▸ **YOUR ASSIGNMENT**: In the entries below, the lines from the one with "Times Around the" through the one with "top: 150px ->" are to be copied exactly; both ends count.

▸ **DATA TO EXAMINE**:
◆ ◆ ◆ ◆ ◆

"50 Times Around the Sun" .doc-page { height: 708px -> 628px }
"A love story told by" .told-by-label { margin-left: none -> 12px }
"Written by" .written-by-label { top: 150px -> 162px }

◆ ◆ ◆ ◆ ◆

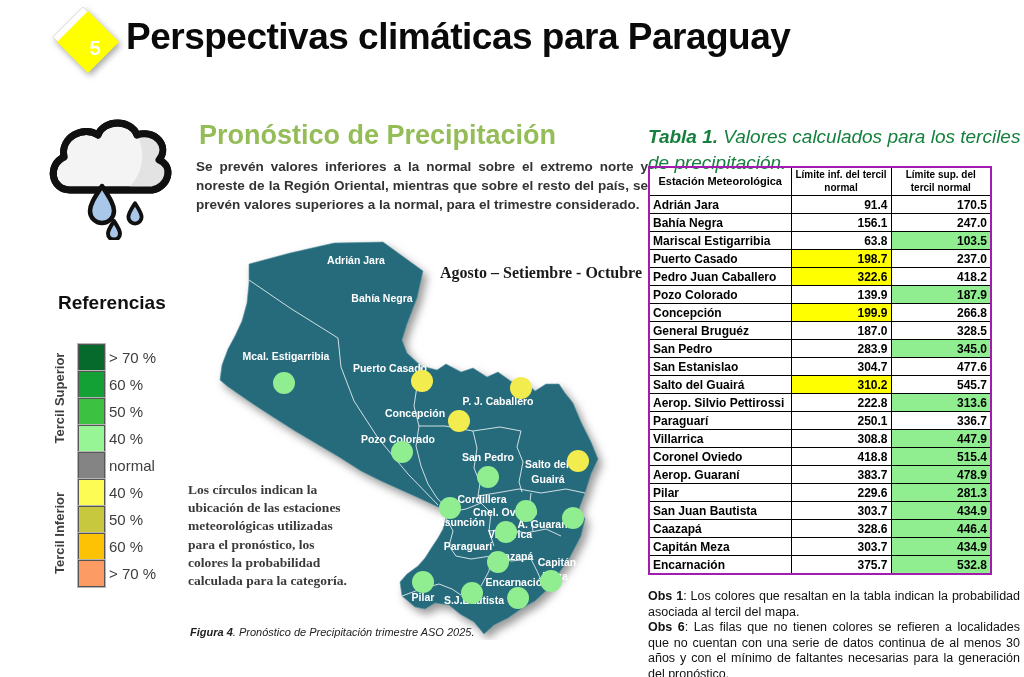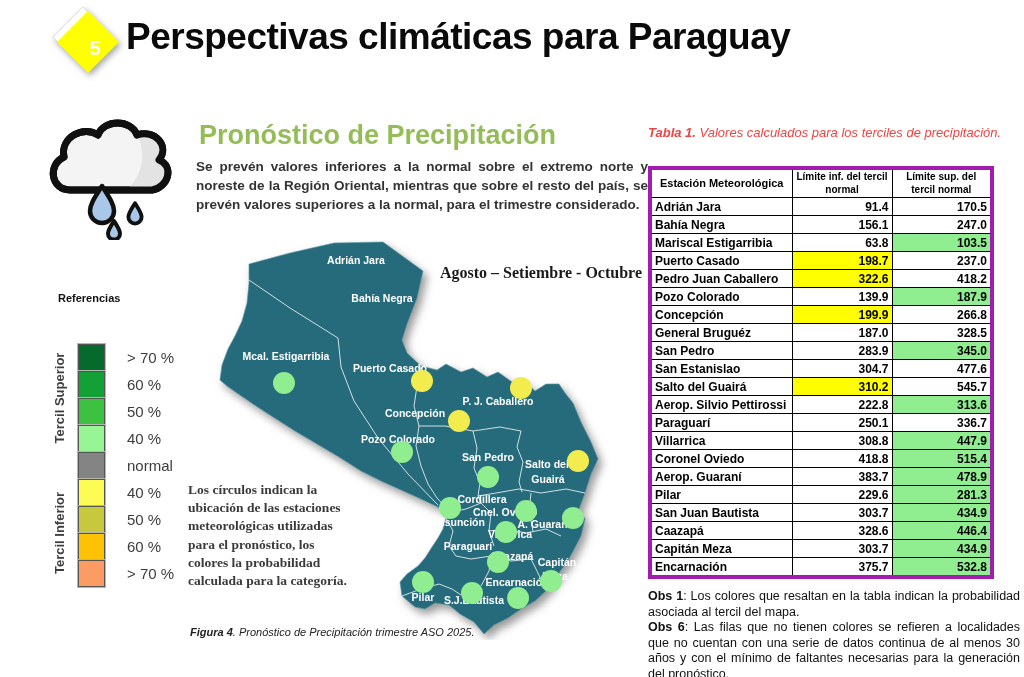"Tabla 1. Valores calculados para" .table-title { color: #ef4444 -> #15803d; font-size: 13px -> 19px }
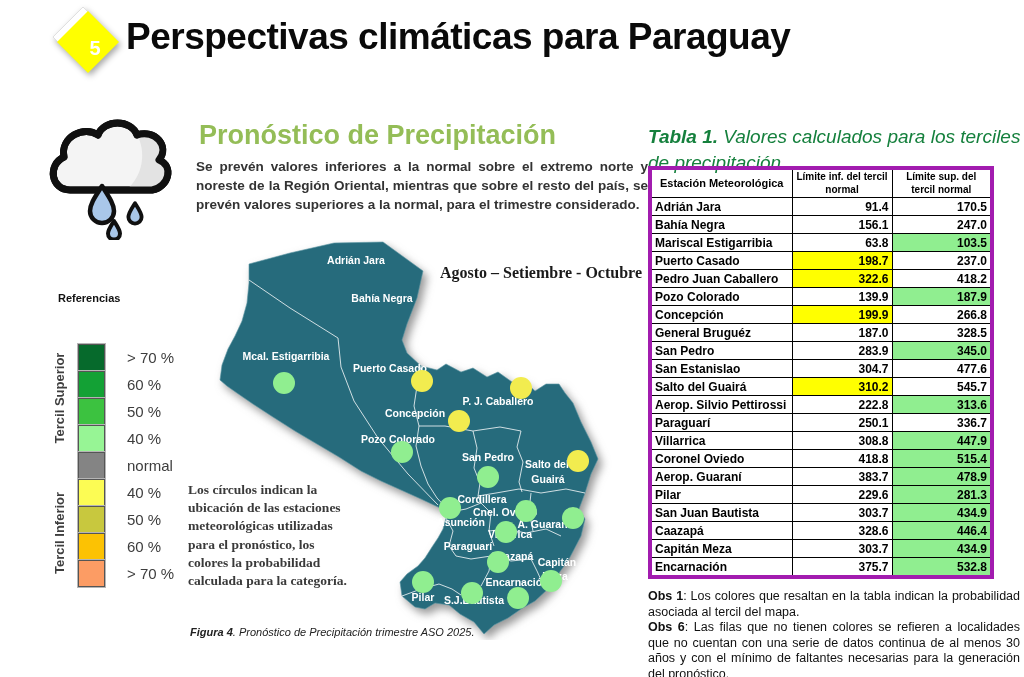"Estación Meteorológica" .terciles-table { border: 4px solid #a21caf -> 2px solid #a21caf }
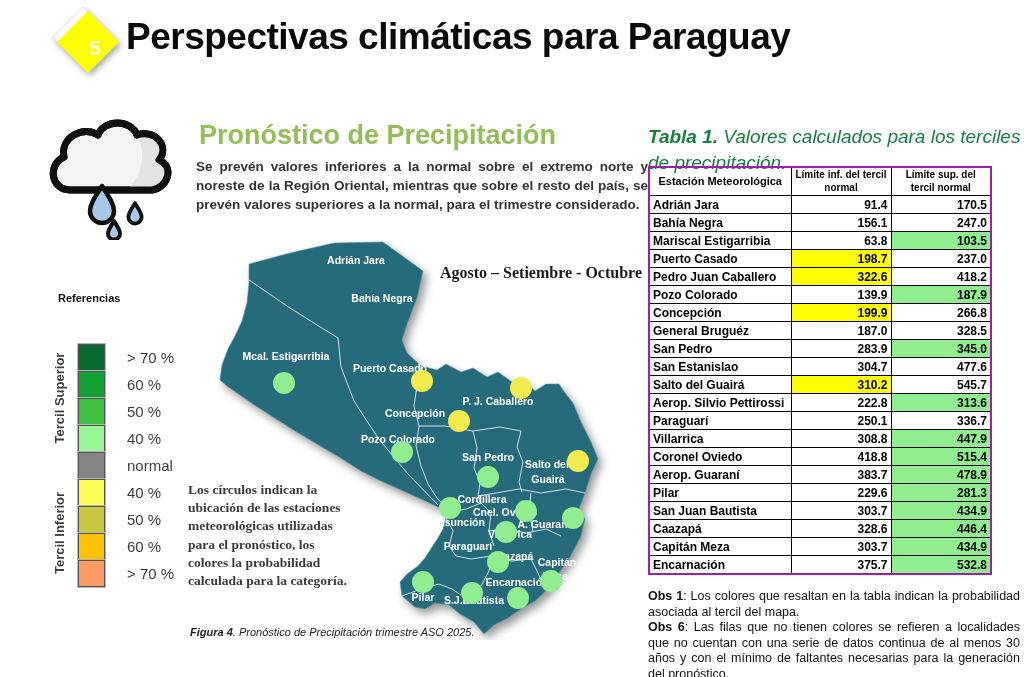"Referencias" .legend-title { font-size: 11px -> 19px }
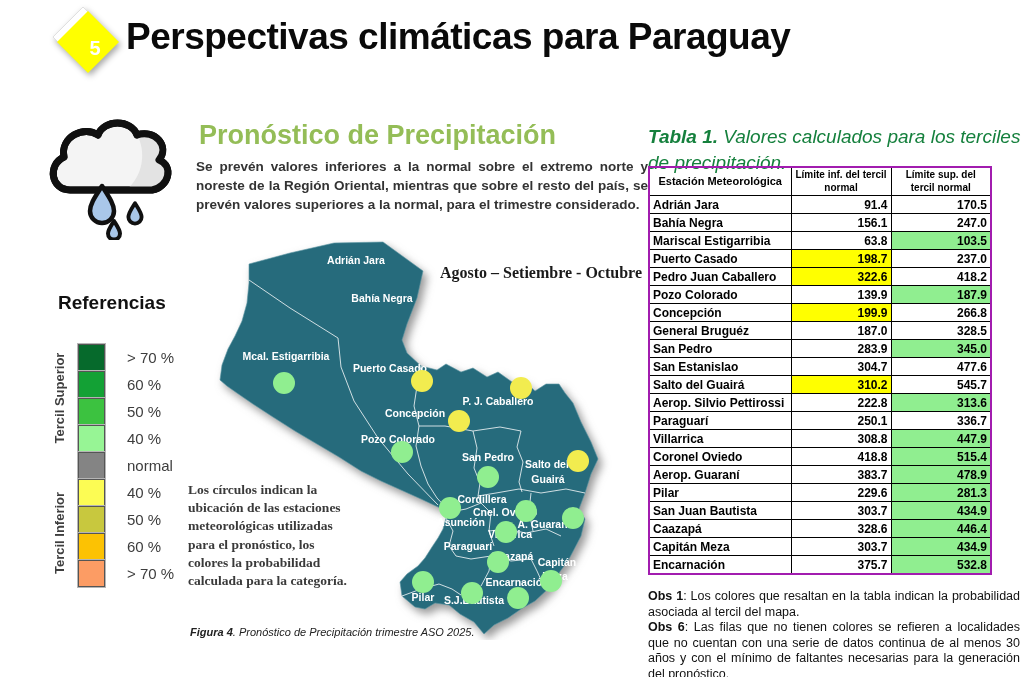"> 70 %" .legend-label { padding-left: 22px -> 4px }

◆ ◆ ◆ ◆ ◆

▸ **PROBLEM SOLUTION**:
"50 Times Around the Sun" .doc-page { height: 708px -> 628px }
"A love story told by" .told-by-label { margin-left: none -> 12px }
"Written by" .written-by-label { top: 150px -> 162px }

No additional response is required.